Problem description> Could you write out every entry exactly as it stands?
- Opening Delimiter -
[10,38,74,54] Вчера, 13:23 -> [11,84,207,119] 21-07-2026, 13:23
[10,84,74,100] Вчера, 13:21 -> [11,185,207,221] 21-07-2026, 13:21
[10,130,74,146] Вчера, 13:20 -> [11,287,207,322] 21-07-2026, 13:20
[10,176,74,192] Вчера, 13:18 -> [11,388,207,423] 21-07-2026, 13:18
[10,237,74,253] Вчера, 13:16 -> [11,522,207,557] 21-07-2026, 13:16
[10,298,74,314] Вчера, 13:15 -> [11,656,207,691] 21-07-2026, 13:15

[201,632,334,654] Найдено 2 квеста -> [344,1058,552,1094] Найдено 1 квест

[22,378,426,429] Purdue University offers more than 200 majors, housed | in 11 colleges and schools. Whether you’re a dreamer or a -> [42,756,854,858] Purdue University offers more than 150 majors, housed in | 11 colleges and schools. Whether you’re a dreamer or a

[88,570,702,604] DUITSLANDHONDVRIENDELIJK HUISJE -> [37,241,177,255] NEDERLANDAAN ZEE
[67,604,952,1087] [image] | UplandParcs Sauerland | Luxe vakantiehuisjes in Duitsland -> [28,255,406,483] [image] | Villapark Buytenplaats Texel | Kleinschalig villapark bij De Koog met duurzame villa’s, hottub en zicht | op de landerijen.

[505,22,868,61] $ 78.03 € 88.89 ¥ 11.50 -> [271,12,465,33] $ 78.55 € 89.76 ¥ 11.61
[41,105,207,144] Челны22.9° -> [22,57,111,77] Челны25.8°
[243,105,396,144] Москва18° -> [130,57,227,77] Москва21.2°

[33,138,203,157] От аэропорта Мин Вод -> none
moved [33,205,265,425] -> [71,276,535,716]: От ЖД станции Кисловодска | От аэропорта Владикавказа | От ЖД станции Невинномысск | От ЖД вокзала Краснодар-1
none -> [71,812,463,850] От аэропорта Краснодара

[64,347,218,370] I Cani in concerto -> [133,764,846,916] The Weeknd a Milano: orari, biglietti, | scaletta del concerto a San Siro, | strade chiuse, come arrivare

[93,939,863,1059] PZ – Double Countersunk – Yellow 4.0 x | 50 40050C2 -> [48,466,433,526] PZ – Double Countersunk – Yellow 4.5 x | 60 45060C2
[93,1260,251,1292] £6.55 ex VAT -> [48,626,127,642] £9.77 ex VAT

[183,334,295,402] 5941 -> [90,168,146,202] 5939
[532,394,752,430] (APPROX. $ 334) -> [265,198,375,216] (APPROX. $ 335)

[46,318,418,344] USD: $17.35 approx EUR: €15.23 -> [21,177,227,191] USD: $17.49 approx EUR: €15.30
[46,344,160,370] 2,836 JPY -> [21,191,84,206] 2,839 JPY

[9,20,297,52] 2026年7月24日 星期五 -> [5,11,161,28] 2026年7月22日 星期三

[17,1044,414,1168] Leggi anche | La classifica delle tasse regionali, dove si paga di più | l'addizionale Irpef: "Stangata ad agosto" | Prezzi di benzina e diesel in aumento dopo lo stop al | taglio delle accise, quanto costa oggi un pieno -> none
- Closing Delimiter -
Expected answer>
[10,38,74,54] Вчера, 13:23 -> [11,84,207,119] 21-07-2026, 13:23
[10,84,74,100] Вчера, 13:21 -> [11,185,207,221] 21-07-2026, 13:21
[10,130,74,146] Вчера, 13:20 -> [11,287,207,322] 21-07-2026, 13:20
[10,176,74,192] Вчера, 13:18 -> [11,388,207,423] 21-07-2026, 13:18
[10,237,74,253] Вчера, 13:16 -> [11,522,207,557] 21-07-2026, 13:16
[10,298,74,314] Вчера, 13:15 -> [11,656,207,691] 21-07-2026, 13:15

[201,632,334,654] Найдено 2 квеста -> [344,1058,552,1094] Найдено 1 квест

[22,378,426,429] Purdue University offers more than 200 majors, housed | in 11 colleges and schools. Whether you’re a dreamer or a -> [42,756,854,858] Purdue University offers more than 150 majors, housed in | 11 colleges and schools. Whether you’re a dreamer or a

[88,570,702,604] DUITSLANDHONDVRIENDELIJK HUISJE -> [37,241,177,255] NEDERLANDAAN ZEE
[67,604,952,1087] [image] | UplandParcs Sauerland | Luxe vakantiehuisjes in Duitsland -> [28,255,406,483] [image] | Villapark Buytenplaats Texel | Kleinschalig villapark bij De Koog met duurzame villa’s, hottub en zicht | op de landerijen.

[505,22,868,61] $ 78.03 € 88.89 ¥ 11.50 -> [271,12,465,33] $ 78.55 € 89.76 ¥ 11.61
[41,105,207,144] Челны22.9° -> [22,57,111,77] Челны25.8°
[243,105,396,144] Москва18° -> [130,57,227,77] Москва21.2°

[33,138,203,157] От аэропорта Мин Вод -> none
moved [33,205,265,425] -> [71,276,535,716]: От ЖД станции Кисловодска | От аэропорта Владикавказа | От ЖД станции Невинномысск | От ЖД вокзала Краснодар-1
none -> [71,812,463,850] От аэропорта Краснодара

[64,347,218,370] I Cani in concerto -> [133,764,846,916] The Weeknd a Milano: orari, biglietti, | scaletta del concerto a San Siro, | strade chiuse, come arrivare

[93,939,863,1059] PZ – Double Countersunk – Yellow 4.0 x | 50 40050C2 -> [48,466,433,526] PZ – Double Countersunk – Yellow 4.5 x | 60 45060C2
[93,1260,251,1292] £6.55 ex VAT -> [48,626,127,642] £9.77 ex VAT

[183,334,295,402] 5941 -> [90,168,146,202] 5939
[532,394,752,430] (APPROX. $ 334) -> [265,198,375,216] (APPROX. $ 335)

[46,318,418,344] USD: $17.35 approx EUR: €15.23 -> [21,177,227,191] USD: $17.49 approx EUR: €15.30
[46,344,160,370] 2,836 JPY -> [21,191,84,206] 2,839 JPY

[9,20,297,52] 2026年7月24日 星期五 -> [5,11,161,28] 2026年7月22日 星期三

[17,1044,414,1168] Leggi anche | La classifica delle tasse regionali, dove si paga di più | l'addizionale Irpef: "Stangata ad agosto" | Prezzi di benzina e diesel in aumento dopo lo stop al | taglio delle accise, quanto costa oggi un pieno -> none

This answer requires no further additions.